Ich kann ein Lied davon singen, im wahrsten Sinne des Wortes. Ich gehörte zu den coolen Kids auf der Schule, mit festem Platz in der Raucherecke, mehr Place-to-be ging nicht. Bis ich es im Rahmen einer Castingshow ins Fernsehen geschafft habe. Aber natürlich nicht, weil meine gesanglichen Qualitäten so gut gewesen wären, wie ich es mir damals eingebildet habe. Tja, und dann geh mal am nächsten Tag in die Schule, wenn abends zuvor „Popstars“ lief.

Egal, wie wir es drehen: Sich blamiert zu haben, fühlt sich schrecklich an.

Es gibt allerdings ein paar Gedanken, die’s uns leichter machen können, damit umzugehen.

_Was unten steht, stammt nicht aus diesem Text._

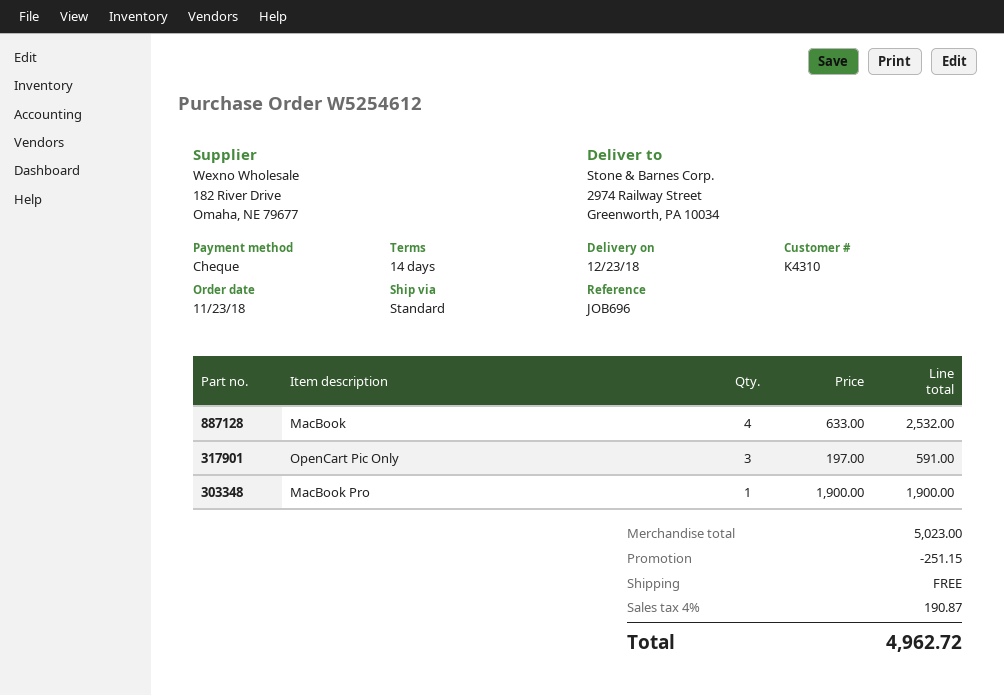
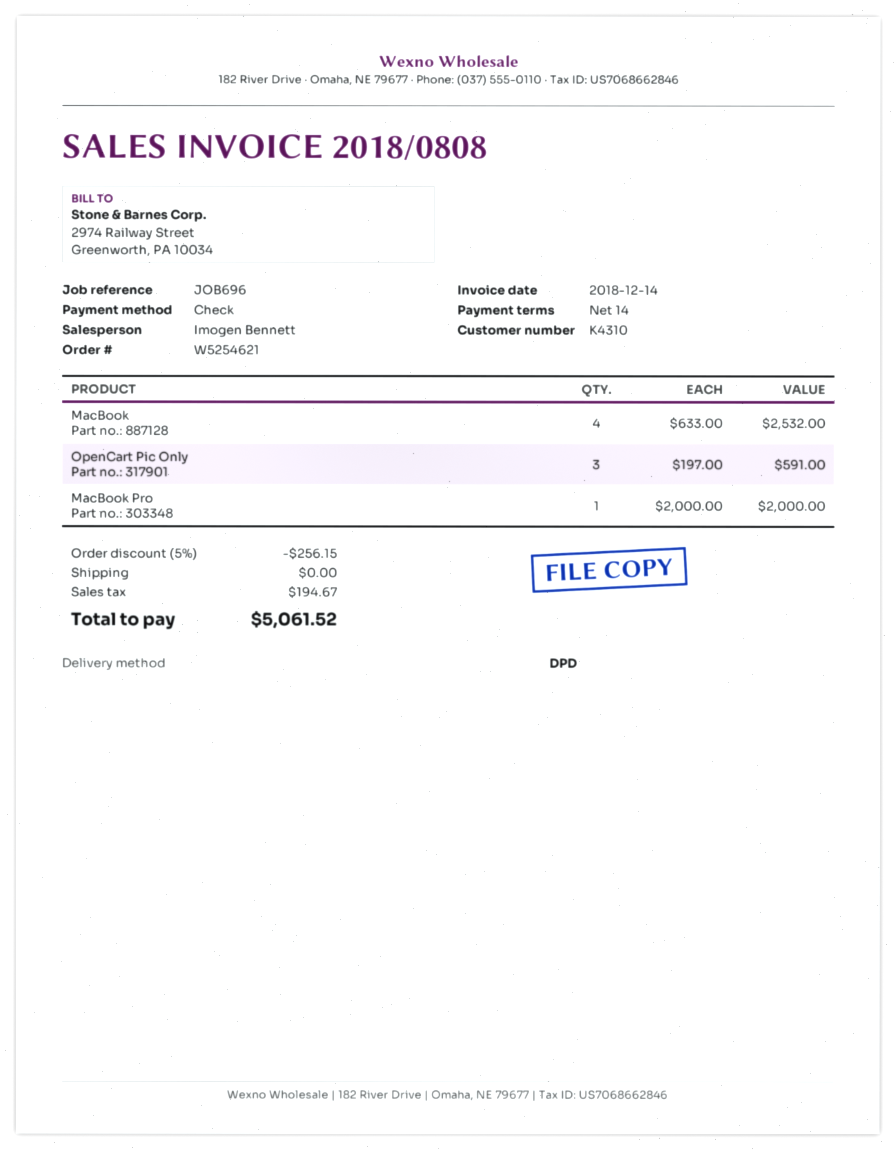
order number: W5254612 -> W5254621
shipping method: standard -> DPD
MacBook Pro: 1 x 1900.00 = 1900.00 -> 1 x 2000.00 = 2000.00
discount: 251.15 -> 256.15
tax: 190.87 -> 194.67
total: 4962.72 -> 5061.52

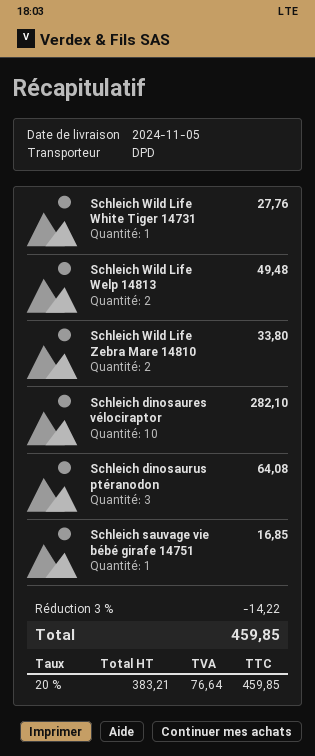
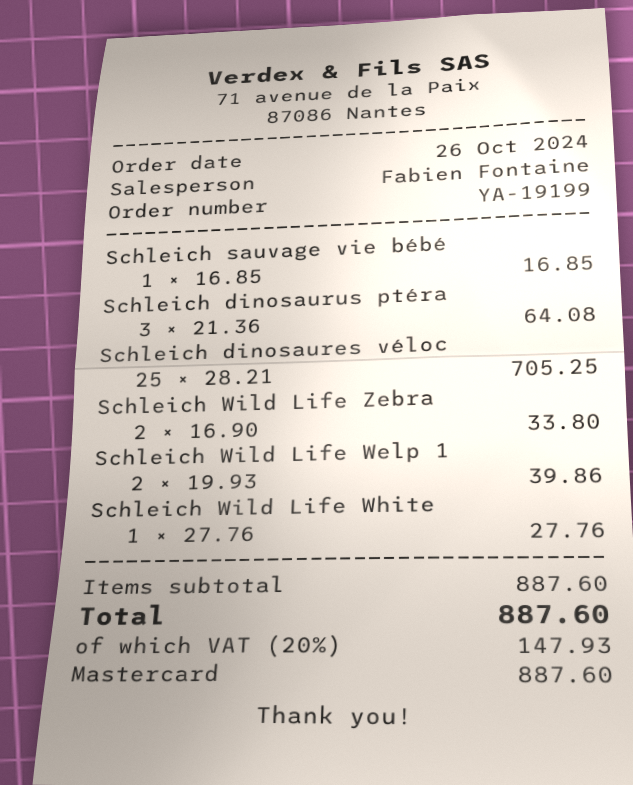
Schleich Wild Life Welp 14813: 2 for 49.48 -> 2 for 39.86
Schleich dinosaures vélociraptor: 10 for 282.10 -> 25 for 705.25
discount: 3% = 14.22 -> none
tax: 20% = 76.64 -> 20% = 147.93
total: 459.85 -> 887.60

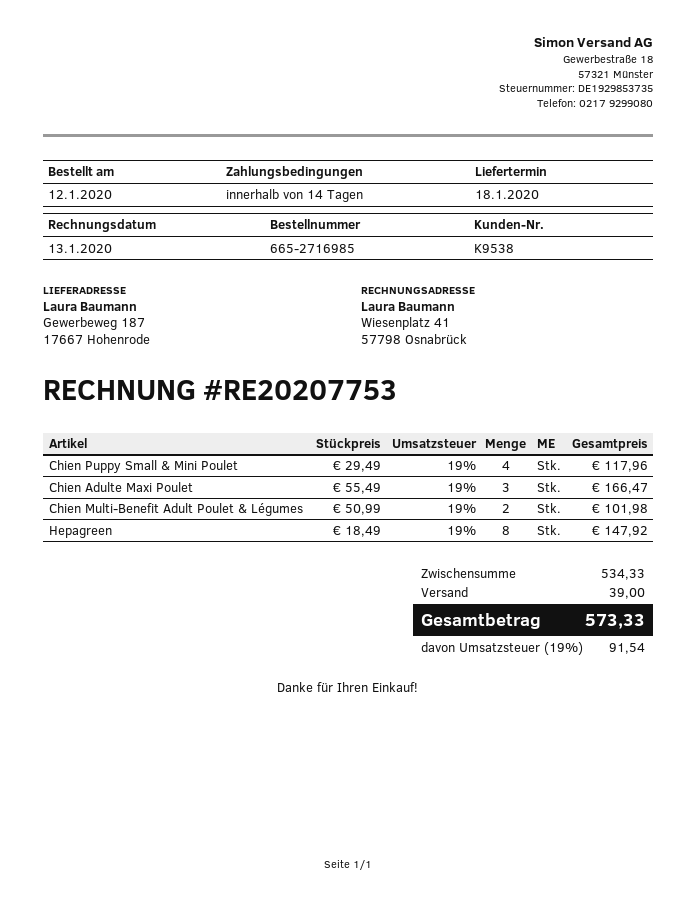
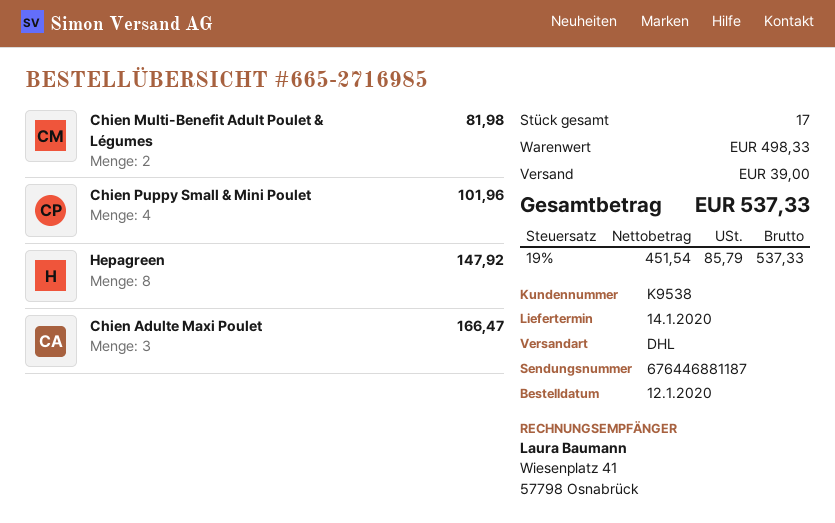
delivery date: 2020-01-18 -> 2020-01-14
Chien Puppy Small & Mini Poulet: 4 for 117.96 -> 4 for 101.96
Chien Multi-Benefit Adult Poulet & Légumes: 2 for 101.98 -> 2 for 81.98
subtotal: 534.33 -> 498.33
tax: 19% = 91.54 -> 19% = 85.79
total: 573.33 -> 537.33

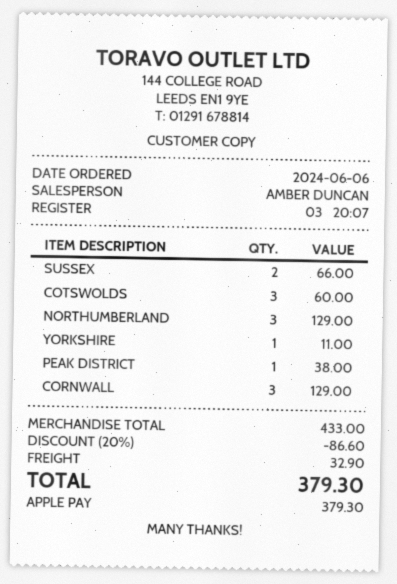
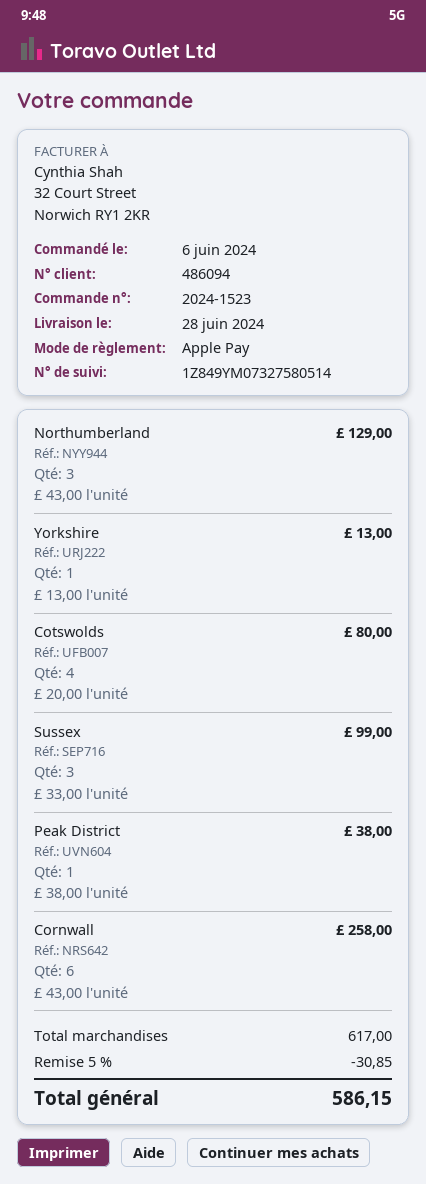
SUSSEX: 2 for 66.00 -> 3 for 99.00
COTSWOLDS: 3 for 60.00 -> 4 for 80.00
YORKSHIRE: 1 for 11.00 -> 1 for 13.00
CORNWALL: 3 for 129.00 -> 6 for 258.00
subtotal: 433.00 -> 617.00
discount: 20% = 86.60 -> 5% = 30.85
shipping: 32.90 -> none
total: 379.30 -> 586.15

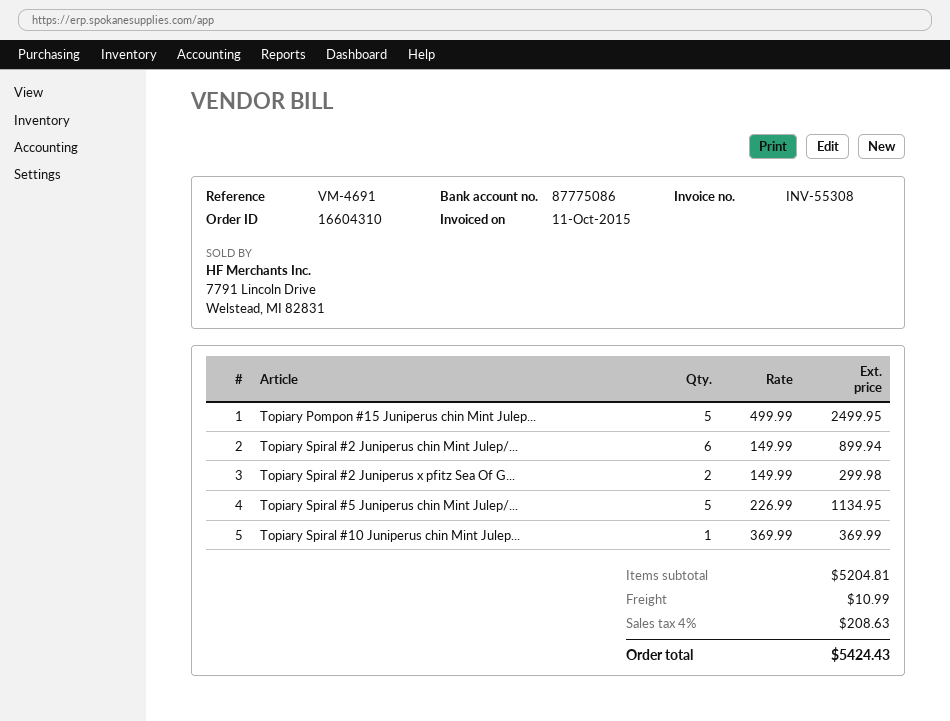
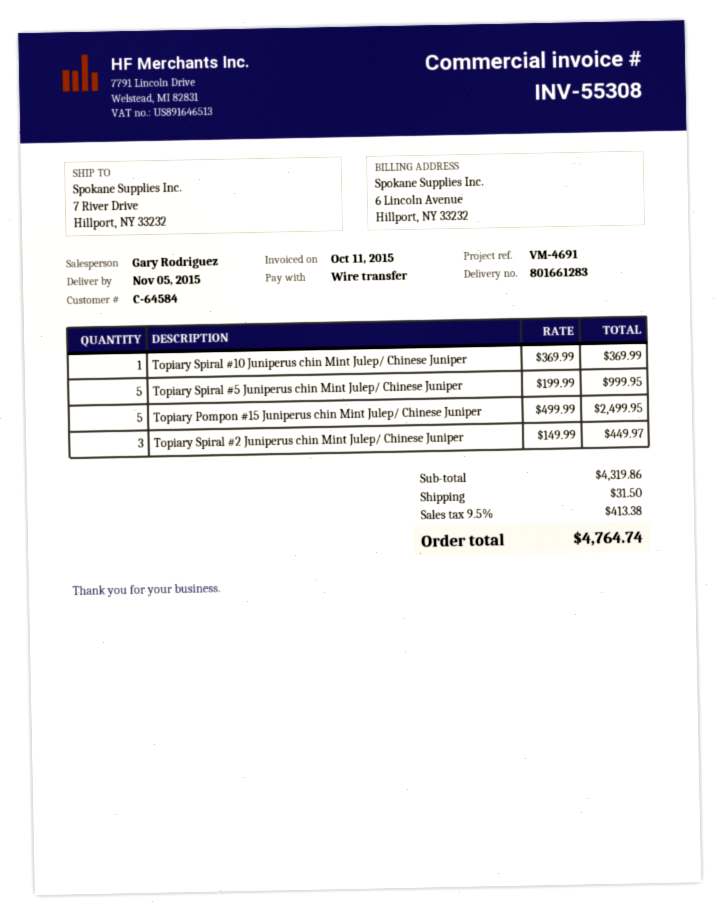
Topiary Spiral #2 Juniperus chin Mint Julep/...: 6 x 149.99 = 899.94 -> 3 x 149.99 = 449.97
Topiary Spiral #2 Juniperus x pfitz Sea Of G...: 2 x 149.99 = 299.98 -> none
Topiary Spiral #5 Juniperus chin Mint Julep/...: 5 x 226.99 = 1134.95 -> 5 x 199.99 = 999.95
subtotal: 5204.81 -> 4319.86
shipping: 10.99 -> 31.50
tax: 4% = 208.63 -> 9.5% = 413.38
total: 5424.43 -> 4764.74

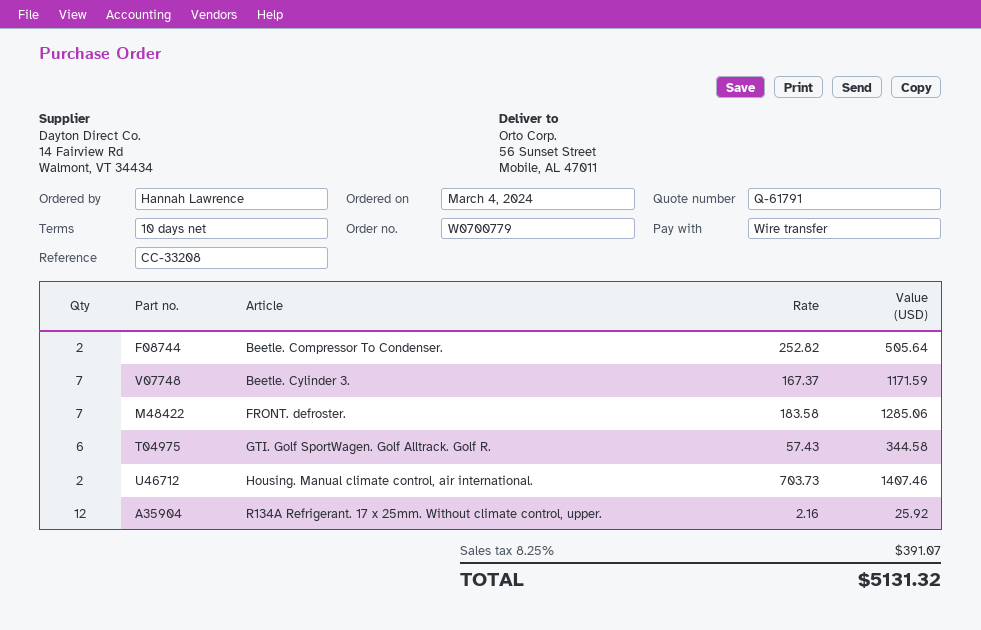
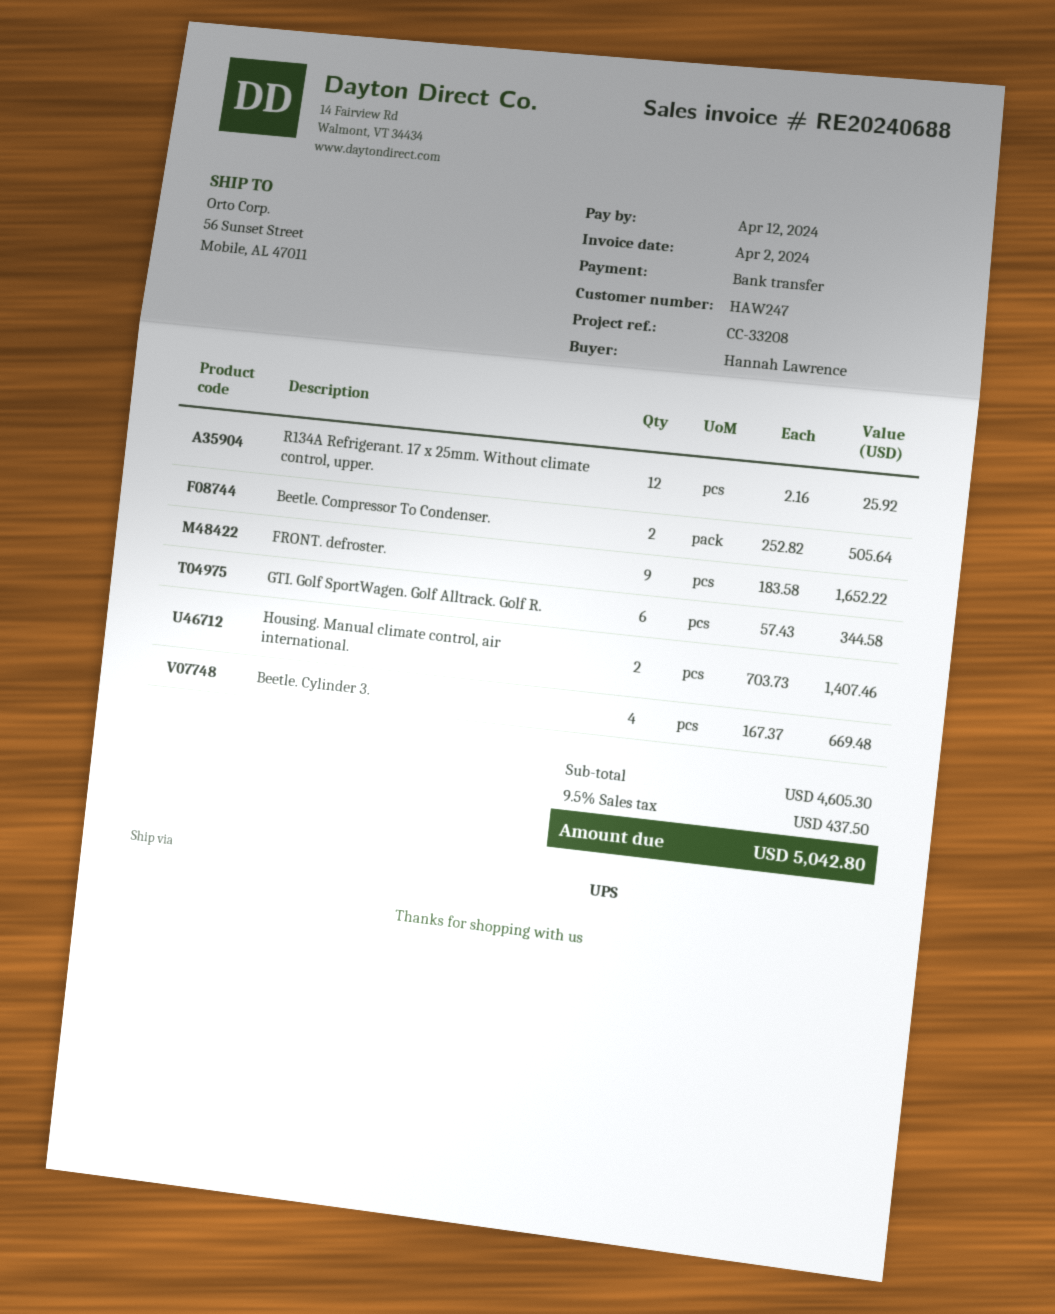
Beetle. Cylinder 3.: 7 x 167.37 = 1171.59 -> 4 x 167.37 = 669.48
FRONT. defroster.: 7 x 183.58 = 1285.06 -> 9 x 183.58 = 1652.22
tax: 8.25% = 391.07 -> 9.5% = 437.50
total: 5131.32 -> 5042.80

Blamagen können helfen, unsere Lage zu klären

Manchmal sabotieren wir unbewusst Situationen, in denen wir uns nicht wohlfühlen. Vielleicht findet Anna ihren Chef ja tatsächlich zum Kotzen, aber das dürfte sie ihm natürlich niemals ins Gesicht sagen. Stattdessen betrinkt sie sich nun auf der Weihnachtsfeier, bis sich ihre Gefühle in einem ziemlich unappetitlichen Schwall Anverdautem manifestiert haben. Oder sie wollte einfach nur besonders locker rüberkommen, weil sie sonst so furchtbar schüchtern ist, und hat sich deswegen Mut angetrunken.

Will sagen: Ab und zu lohnt es sich, die Umstände einer Blamage genauer unter die Lupe zu nehmen. Sie könnten Hinweise auf tiefergehende Bedürfnisse geben.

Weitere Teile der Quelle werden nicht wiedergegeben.